- **What to do**:
Check each line of the listing, and copy it if it contains the word "STAGE".

================================

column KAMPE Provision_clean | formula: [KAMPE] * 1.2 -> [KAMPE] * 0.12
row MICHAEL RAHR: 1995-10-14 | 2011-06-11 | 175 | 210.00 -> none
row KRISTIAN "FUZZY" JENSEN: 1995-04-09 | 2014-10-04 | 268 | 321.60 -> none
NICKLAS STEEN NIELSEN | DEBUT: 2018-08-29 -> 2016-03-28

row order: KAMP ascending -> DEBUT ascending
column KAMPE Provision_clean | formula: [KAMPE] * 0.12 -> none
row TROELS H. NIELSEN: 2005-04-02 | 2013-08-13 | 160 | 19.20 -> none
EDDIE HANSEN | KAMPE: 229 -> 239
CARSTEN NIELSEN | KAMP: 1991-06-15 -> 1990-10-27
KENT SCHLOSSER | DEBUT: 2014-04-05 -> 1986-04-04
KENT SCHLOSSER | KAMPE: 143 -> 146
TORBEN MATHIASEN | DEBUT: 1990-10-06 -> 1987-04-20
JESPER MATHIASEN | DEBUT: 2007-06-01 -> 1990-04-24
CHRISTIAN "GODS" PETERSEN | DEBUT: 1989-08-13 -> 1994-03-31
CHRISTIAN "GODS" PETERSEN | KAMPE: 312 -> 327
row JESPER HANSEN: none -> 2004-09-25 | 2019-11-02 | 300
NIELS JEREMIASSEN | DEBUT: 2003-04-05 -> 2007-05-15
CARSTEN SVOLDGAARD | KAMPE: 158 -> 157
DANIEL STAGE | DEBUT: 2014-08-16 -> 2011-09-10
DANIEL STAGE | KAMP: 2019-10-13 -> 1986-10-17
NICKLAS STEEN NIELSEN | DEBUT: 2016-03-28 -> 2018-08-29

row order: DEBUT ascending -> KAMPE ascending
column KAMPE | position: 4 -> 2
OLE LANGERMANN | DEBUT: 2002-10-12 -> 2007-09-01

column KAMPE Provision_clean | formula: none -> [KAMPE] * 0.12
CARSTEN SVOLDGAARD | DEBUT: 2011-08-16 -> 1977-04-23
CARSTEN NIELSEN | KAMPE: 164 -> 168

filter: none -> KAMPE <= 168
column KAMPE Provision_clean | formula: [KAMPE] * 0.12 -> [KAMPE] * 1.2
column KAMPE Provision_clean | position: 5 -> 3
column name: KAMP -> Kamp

================================

- **Your solution**:
DANIEL STAGE | DEBUT: 2014-08-16 -> 2011-09-10
DANIEL STAGE | KAMP: 2019-10-13 -> 1986-10-17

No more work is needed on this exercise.